Para tahanan yang melakukan mogok makan juga termasuk pengacara Prancis-Palestina dan aktivis hak asasi manusia Salah Hammouri, yang menghadapi pencabutan status tempat tinggal permanennya di Yerusalem berdasarkan “pelanggaran kesetiaan kepada Negara Israel”, menurut Addameer. Dia pertama kali ditangkap pada tahun 2001 selama lima bulan ketika dia baru berusia 16 tahun. Pada tahun 2004, ia menghabiskan lima bulan di penjara di bawah penahanan administratif. Penangkapan ketiganya adalah pada tahun 2005, ketika dia dipenjara selama tujuh tahun. Dia telah ditahan secara administratif sejak 7 Maret 2022.

Baca Juga:
‘Tidak Ada Impunitas’ Untuk Kebakaran Pusat Penahanan Migran Sebut Presiden Meksiko

Ketua Komisi Palestina untuk Urusan Tahanan dan Mantan Tahanan, Qadri Abu Baker, mengatakan kepada kantor baru WAFA bahwa kelompok baru yang terdiri dari 50 tahanan akan bergabung dalam aksi mogok makan Kamis depan. Menurut Addameer, otoritas Israel mengeluarkan 5.728 perintah penahanan administratif terhadap warga Palestina di seluruh wilayah Palestina antara 2017-2021. Pada tahun 2021, ada lonjakan 1.695 pesanan, yang terkait dengan kampanye penangkapan massal oleh otoritas Israel selama berminggu-minggu kekerasan pada bulan Mei dan Juni.
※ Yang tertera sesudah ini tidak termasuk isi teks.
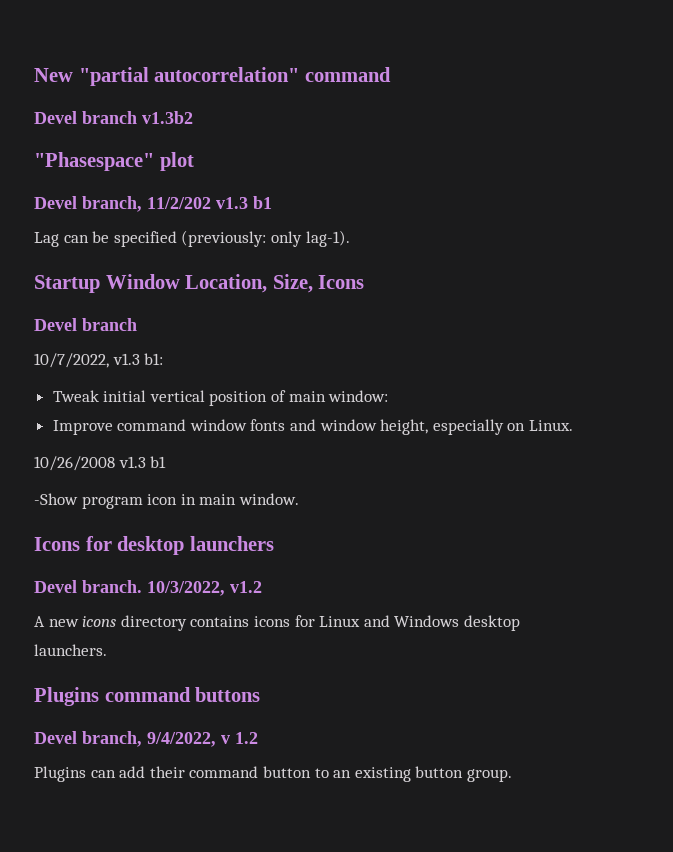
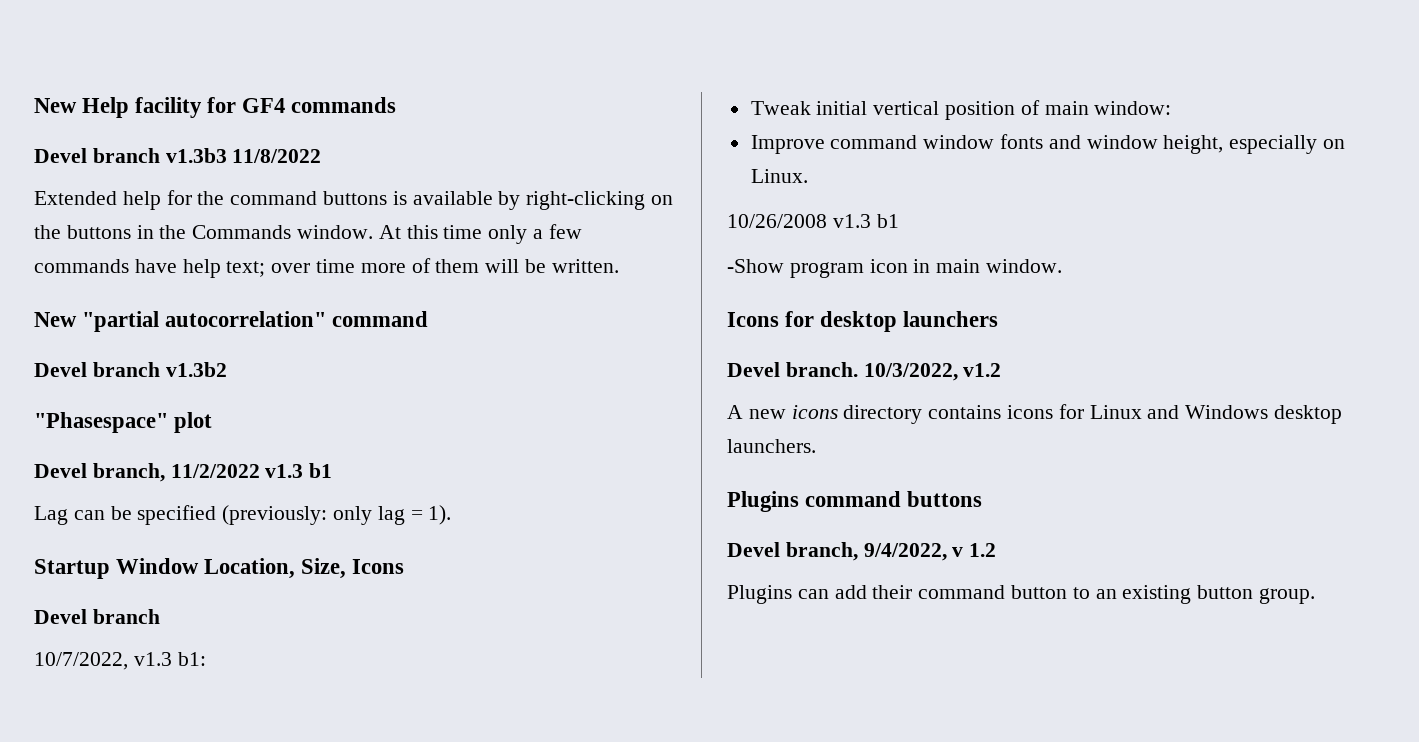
[34,68,73,82] New -> [34,97,397,118] [34,148,322,163] [34,190,674,210] [34,224,582,244] [34,258,619,278] [34,312,77,327] New Help facility for GF4 commands // Devel branch v1.3b3 11/8/2022 // Extended help for the command buttons is available by right-clicking on the buttons in the Commands window. At this time only a few commands have help text; over time more of them will be written. // New
[147,197,211,209] 11/2/202 -> [170,464,260,478] 11/2/2022
[305,230,350,247] lag-1). -> [377,505,452,525] lag = 1).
“Selama beberapa dekade, Israel sengaja menggunakan penahanan administratif untuk menahan individu, termasuk tahanan hati nurani yang ditahan semata-mata karena menggunakan hak mereka atas kebebasan berekspresi, berkumpul dan berserikat, untuk menghukum mereka karena pandangan dan aktivisme mereka,” kata Amnesty.